Anyone who does not feel compassion seems to be labeled a villain. But since no one in the audience seemed to disagree with the play’s message, and almost everyone cooperated with the production, I couldn’t help wondering how a hostile audience would have reacted, and how the self-righteous actors would have reacted to the hostility.
But is any of this relevant to us? I believe it is. In Israel there are many – mainly from the opposition – who feel that the state, as a democracy made up of a population that knows a thing or two about being a refugee, should be dealing with its own African refugee problem in a totally different manner than it is currently, first and foremost by treating the refugees as human beings.
In fact, the situation of the African refugees in Israel is much worse than that of the refugees in Germany, where authentic refugees, especially those arriving from Syria, have a good chance of eventually getting permission to stay and receiving an official status, even if very few really want to embrace them.
I cannot help wondering if a play dealing with the status of the African refugees in Israel, with the participation of African actors, would have any chance of being given a fair run here. It certainly would not receive any public funding, and I expect that each performance would have to contend with hecklers and interrupters from the political Right. Anyone who calls for approaching the refugees as human beings rather than as potential criminals is considered in Israel a dangerous, bleeding-heart leftist.

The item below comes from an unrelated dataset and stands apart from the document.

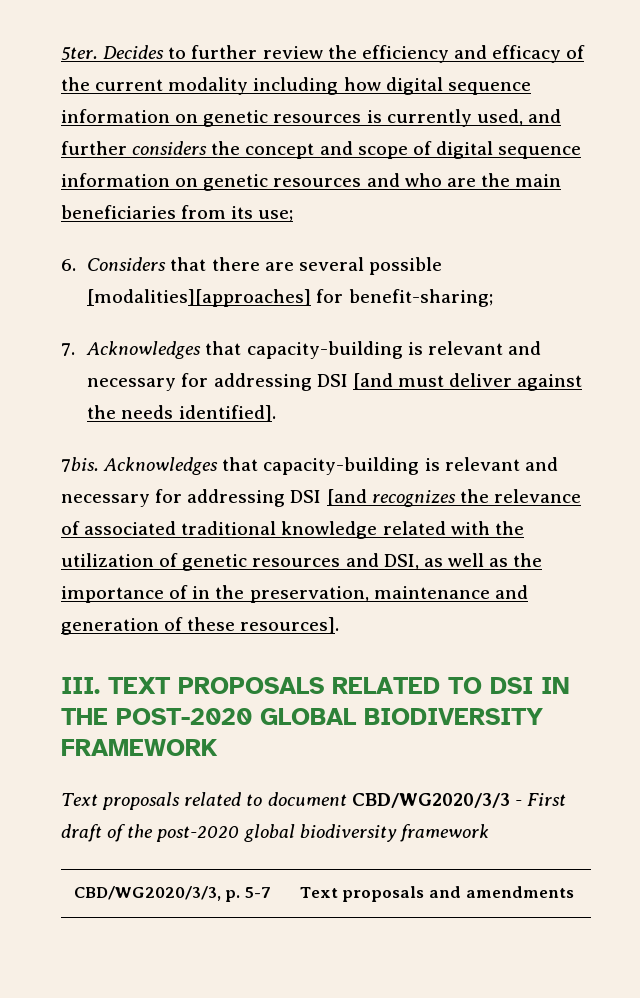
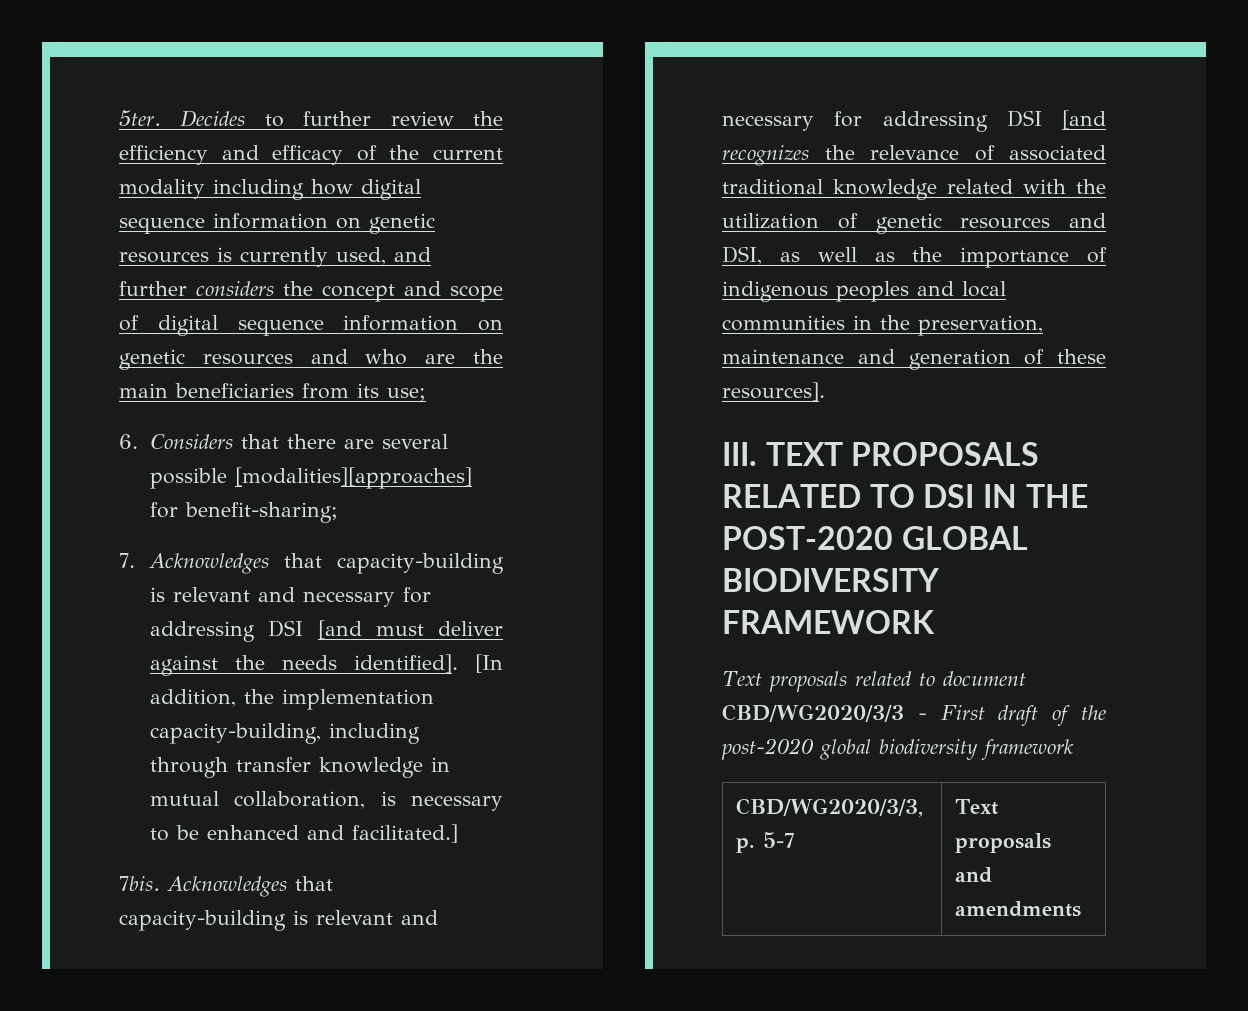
+ [In addition, the implementation capacity-building, including through transfer knowledge in mutual collaboration, is necessary to be enhanced and facilitated.]
- Acknowledges that capacity-building is relevant and necessary for addressing DSI [and recognizes the relevance of associated traditional knowledge related with the utilization of genetic resources and DSI, as well as the importance of in the preservation, maintenance and generation of these resources].
+ Acknowledges that capacity-building is relevant and necessary for addressing DSI [and recognizes the relevance of associated traditional knowledge related with the utilization of genetic resources and DSI, as well as the importance of indigenous peoples and local communities in the preservation, maintenance and generation of these resources].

And what sort of texts would an Israeli version of the play be made up of? Genesis1:27: “And God created man in His own image” – emphasizing that “man” refers to all men? Texts relating to Jewish history – or doesn’t Jewish history relate to non-Jews? The minutes of the Knesset Interior Committee deliberating the refugee issue when its chairperson was MK Miri Regev, who referred to the refugees as a cancer? Perhaps the rulings of the High Court of Justice when dealing with petitions regarding the government’s policy of detaining African refugees at the Holot detention camp? With all my reservations about the Berlin performance, and about young and able-bodied men who with or without their families seek democracy and all its benefits in foreign lands rather than fight for them in their own lands, letting religious zealots, psychopaths and power intoxicated dictators be, or be confronted by foreign forces – how I wish I could experience what I experienced at the Gorki theater here in Jerusalem, without having to conceal my reservations for fear of playing into the hands of those who insist on regarding all non-Jewish refugees as an affliction or a plague, and do so “in our names.”